Set up HPA to scale based on CPU and memory usage.

 

kubectl autoscale deployment api-server --cpu-percent=50 --min=1 --max=10

 

(3) Using Affinity and Anti-Affinity

To set up pod affinity and anti-affinity, you would modify your deployment configuration:

 

apiVersion: apps/v1
kind: Deployment
metadata:
  name: api-server
spec:
  template:
    spec:
      affinity:
        podAntiAffinity:
          requiredDuringSchedulingIgnoredDuringExecution:
          - labelSelector:
              matchExpressions:
              - key: app
                operator: In
                values:
                - api-server
            topologyKey: "kubernetes.io/hostname"

 

(4) Setting Budgets and Cost Allocation Tags

To create budgets and set up cost alerts, you would use the GCP console or gcloud CLI, not Kubernetes configuration files.
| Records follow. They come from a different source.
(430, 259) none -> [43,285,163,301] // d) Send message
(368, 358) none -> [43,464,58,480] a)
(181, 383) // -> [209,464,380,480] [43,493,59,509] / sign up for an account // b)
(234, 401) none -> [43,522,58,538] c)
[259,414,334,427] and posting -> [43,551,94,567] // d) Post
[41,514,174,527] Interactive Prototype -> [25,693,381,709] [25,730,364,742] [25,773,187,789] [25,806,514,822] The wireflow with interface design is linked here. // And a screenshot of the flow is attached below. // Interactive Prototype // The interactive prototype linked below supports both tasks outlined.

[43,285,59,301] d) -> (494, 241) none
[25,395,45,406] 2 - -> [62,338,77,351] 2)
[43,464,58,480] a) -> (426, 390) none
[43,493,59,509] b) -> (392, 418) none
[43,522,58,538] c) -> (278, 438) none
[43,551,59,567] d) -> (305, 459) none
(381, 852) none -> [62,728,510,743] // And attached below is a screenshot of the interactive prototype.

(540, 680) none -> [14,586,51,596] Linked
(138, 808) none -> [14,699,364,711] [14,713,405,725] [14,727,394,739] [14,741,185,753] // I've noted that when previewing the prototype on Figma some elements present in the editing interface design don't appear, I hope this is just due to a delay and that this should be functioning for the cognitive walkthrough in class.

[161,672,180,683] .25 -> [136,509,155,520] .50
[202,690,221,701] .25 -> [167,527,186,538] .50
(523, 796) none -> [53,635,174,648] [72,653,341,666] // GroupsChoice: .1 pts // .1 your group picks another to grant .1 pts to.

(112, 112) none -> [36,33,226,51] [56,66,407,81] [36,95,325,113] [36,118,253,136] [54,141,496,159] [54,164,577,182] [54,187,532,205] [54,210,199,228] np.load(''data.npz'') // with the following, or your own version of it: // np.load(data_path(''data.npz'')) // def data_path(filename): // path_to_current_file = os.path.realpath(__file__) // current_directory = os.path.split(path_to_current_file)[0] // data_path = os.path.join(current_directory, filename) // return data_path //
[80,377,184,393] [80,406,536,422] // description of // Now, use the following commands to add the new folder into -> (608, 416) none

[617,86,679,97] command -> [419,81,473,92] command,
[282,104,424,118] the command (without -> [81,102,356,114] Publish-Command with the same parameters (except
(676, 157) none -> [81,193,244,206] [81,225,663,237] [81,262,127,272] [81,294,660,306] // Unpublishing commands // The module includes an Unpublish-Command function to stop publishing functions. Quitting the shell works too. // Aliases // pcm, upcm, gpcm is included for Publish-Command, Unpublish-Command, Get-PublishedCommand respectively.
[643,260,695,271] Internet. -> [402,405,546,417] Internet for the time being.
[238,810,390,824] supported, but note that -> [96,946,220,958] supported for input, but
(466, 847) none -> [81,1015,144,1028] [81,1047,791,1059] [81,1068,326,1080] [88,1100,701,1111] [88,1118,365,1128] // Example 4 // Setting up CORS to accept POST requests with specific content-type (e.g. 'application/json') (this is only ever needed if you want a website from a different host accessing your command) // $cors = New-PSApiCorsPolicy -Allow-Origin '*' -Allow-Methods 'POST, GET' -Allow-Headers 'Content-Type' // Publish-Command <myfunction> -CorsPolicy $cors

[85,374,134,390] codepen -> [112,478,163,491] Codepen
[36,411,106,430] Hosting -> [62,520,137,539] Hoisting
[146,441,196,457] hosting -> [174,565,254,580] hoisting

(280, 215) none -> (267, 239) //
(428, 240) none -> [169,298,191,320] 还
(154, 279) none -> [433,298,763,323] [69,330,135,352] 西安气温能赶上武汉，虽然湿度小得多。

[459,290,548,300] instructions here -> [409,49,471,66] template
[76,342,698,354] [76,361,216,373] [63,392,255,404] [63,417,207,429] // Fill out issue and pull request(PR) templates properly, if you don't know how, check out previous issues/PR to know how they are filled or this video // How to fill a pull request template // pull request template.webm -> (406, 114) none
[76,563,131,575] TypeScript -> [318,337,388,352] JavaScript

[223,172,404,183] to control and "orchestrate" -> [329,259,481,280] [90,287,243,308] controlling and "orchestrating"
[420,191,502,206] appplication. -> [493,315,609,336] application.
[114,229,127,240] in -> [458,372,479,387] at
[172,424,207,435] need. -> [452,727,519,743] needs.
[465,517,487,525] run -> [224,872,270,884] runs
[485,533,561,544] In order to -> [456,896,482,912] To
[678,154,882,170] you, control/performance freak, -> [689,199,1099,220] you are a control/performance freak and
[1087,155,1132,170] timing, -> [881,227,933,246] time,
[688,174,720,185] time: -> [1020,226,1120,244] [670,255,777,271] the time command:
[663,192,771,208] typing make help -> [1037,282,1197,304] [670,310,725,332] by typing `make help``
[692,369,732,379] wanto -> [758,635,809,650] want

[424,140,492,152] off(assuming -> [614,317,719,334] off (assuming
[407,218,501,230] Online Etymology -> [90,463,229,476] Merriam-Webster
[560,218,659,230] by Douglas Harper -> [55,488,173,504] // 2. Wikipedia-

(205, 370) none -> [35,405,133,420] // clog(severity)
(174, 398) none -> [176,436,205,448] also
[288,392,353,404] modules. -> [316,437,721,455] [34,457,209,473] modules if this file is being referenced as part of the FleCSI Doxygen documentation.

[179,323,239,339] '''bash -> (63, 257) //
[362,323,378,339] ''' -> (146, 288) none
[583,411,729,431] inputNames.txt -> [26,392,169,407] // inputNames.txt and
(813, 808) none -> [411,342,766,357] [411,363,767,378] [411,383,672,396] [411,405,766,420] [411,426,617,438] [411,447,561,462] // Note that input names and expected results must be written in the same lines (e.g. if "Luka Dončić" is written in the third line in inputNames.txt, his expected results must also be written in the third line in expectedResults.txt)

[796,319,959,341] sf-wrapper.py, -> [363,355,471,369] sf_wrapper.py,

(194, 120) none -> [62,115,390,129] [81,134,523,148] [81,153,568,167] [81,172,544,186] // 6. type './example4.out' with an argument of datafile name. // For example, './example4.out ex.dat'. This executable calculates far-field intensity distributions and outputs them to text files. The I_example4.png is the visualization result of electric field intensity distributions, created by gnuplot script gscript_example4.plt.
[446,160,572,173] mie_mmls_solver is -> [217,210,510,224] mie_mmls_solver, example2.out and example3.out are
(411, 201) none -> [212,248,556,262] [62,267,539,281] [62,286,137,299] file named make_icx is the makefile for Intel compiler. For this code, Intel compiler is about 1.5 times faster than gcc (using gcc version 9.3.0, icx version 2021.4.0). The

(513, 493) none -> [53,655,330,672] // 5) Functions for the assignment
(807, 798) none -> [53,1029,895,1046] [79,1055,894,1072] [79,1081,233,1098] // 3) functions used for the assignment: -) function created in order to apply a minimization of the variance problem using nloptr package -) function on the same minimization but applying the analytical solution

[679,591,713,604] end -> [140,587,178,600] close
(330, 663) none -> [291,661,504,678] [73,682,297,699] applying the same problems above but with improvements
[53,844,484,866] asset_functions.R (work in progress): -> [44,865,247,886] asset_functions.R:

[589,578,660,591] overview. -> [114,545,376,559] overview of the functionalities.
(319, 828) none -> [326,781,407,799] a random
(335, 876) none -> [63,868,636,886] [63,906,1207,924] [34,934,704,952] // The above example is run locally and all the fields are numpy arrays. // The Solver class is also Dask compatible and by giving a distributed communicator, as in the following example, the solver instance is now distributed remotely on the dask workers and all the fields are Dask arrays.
However, to use labels for cost allocation:

 

kubectl label pods <pod-name> team=finance

 

(5) Configure Cluser Autoscaler

Ensure your cluster autoscaler is set up correctly for your node pools. Here is the Terraform (IaC)

 

resource "google_container_cluster" "primary" {
  # ... other cluster specs
  node_pool {
    # ... other node pool specs
    autoscaling {
      min_node_count = 1
      max_node_count = 10
    }
  }
}

 

 

(6) Optimize Node Pool Management

Create multiple node pools for different workload needs.

 

 

resource "google_container_node_pool" "secondary" {
  # ... other node pool specs
  autoscaling {
    min_node_count = 1
    max_node_count = 5
  }
  management {
    auto_repair  = true
    auto_upgrade = true
  }
  node_config {
    # Specify a different machine type, disk size, etc.
  }
}

 

 

(7) Monitor Autoscaling Events

Review the autoscaling events to understand the scaling behavior.

 

 

gcloud logging read "resource.type=\"k8s_cluster\" AND jsonPayload.message: \"ClusterAutoscaler\"" --limit 10 --format "table(timestamp, jsonPayload.message)"

 

 

I hope it helps 

Best Regards

Mahmoud

Thanks @mahmoudrabie . (1) - Right sizing the workloads  or understanding the resource usage is the biggest challenge not easy. 

100% agree and this is the common pain

The absence of adequate performance analysis and the lack of proactive monitoring.